Aim of the exercise
All lines in the records below that hold "image" are to be shown.

┄┄┄┄┄┄┄┄┄┄┄┄┄┄┄┄┄┄┄┄

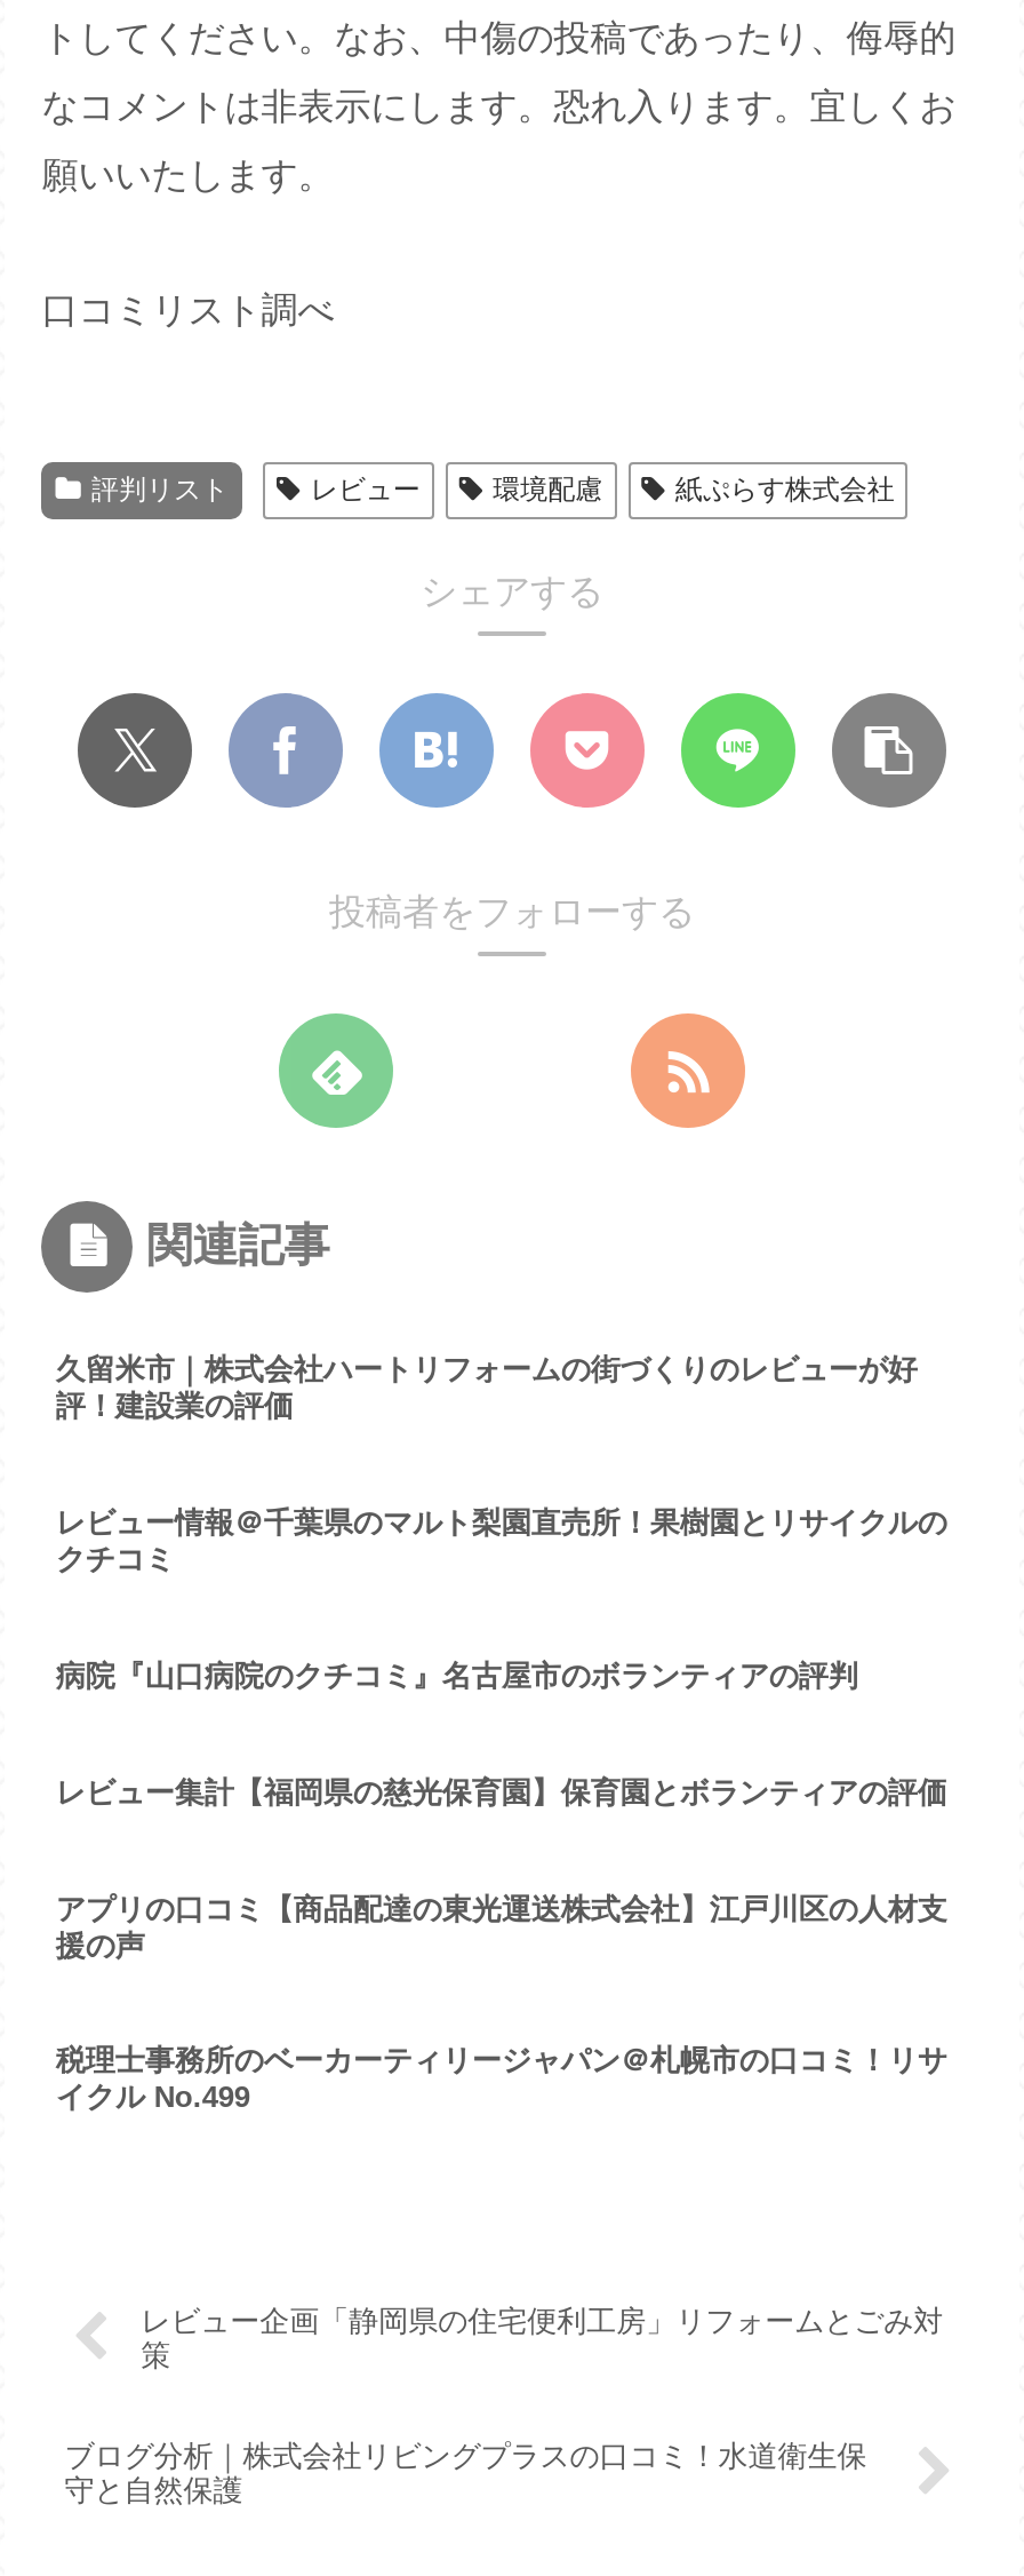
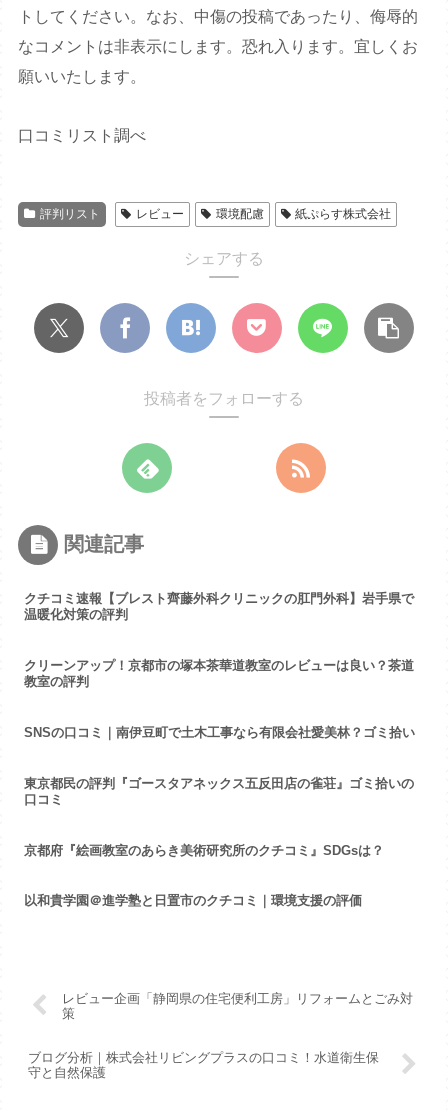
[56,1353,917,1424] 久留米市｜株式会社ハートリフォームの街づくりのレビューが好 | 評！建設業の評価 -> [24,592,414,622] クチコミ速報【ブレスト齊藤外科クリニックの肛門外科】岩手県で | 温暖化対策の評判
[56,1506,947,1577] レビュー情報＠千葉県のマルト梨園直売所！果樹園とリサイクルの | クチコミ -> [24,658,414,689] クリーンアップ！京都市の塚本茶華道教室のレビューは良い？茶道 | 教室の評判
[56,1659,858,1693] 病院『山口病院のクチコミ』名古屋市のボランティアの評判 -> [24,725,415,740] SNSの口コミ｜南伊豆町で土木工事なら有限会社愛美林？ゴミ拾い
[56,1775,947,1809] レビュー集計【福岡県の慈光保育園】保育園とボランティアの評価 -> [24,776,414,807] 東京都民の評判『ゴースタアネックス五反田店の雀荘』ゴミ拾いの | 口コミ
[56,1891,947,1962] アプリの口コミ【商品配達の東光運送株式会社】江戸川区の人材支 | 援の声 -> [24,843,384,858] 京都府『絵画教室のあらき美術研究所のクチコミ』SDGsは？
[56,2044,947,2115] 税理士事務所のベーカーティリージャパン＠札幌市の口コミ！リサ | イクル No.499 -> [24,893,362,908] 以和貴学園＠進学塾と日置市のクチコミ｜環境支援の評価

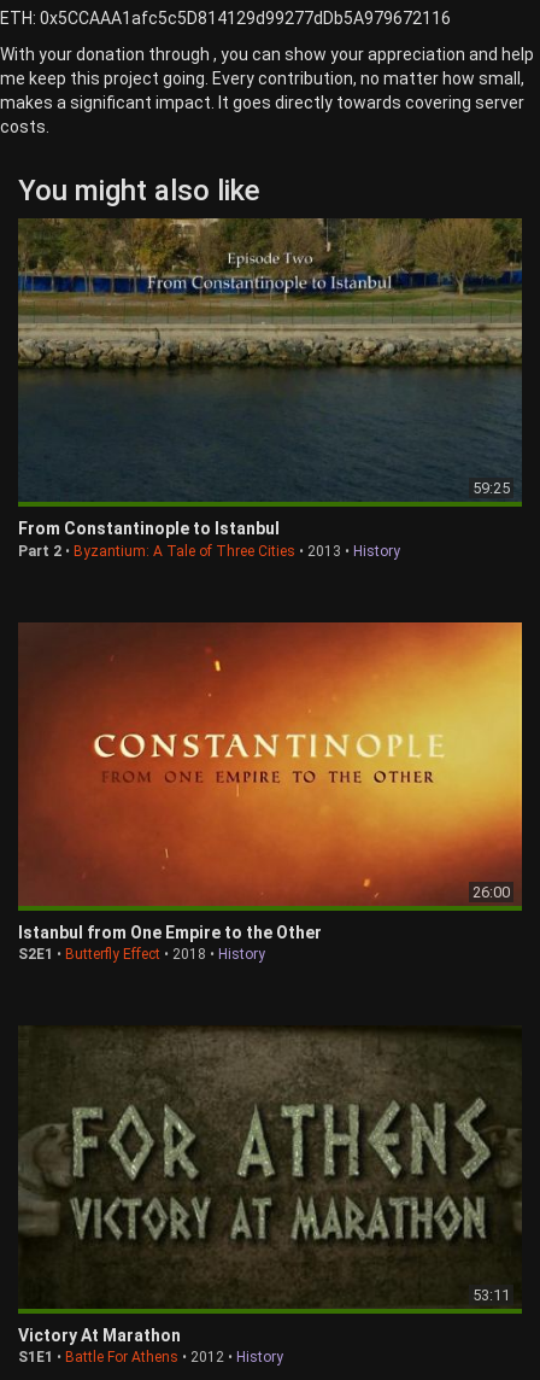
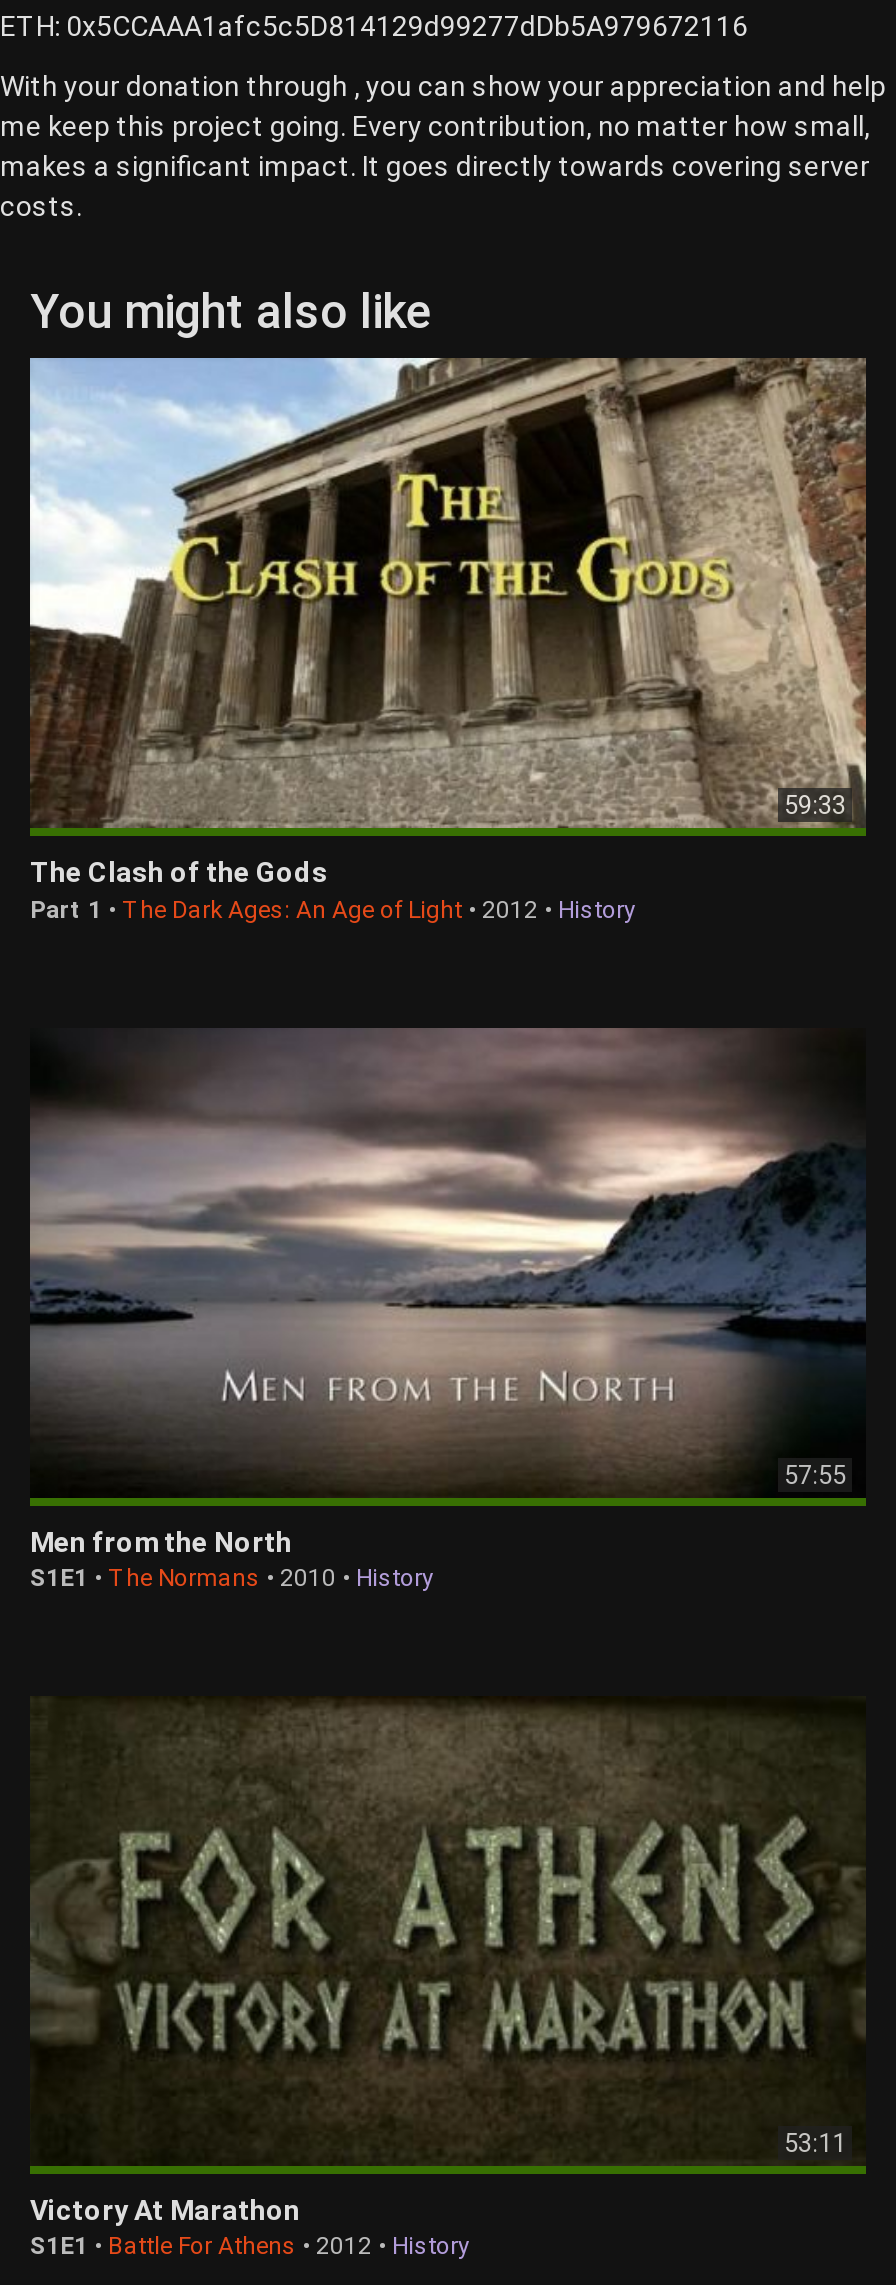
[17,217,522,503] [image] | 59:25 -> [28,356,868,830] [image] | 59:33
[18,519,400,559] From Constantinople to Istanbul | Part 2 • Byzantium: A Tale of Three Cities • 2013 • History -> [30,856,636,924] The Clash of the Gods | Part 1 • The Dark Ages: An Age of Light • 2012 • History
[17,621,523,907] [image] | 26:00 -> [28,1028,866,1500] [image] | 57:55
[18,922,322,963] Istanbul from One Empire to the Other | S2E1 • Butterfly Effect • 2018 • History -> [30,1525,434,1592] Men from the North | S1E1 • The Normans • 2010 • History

┄┄┄┄┄┄┄┄┄┄┄┄┄┄┄┄┄┄┄┄

Response to the task
[17,217,522,503] [image] | 59:25 -> [28,356,868,830] [image] | 59:33
[17,621,523,907] [image] | 26:00 -> [28,1028,866,1500] [image] | 57:55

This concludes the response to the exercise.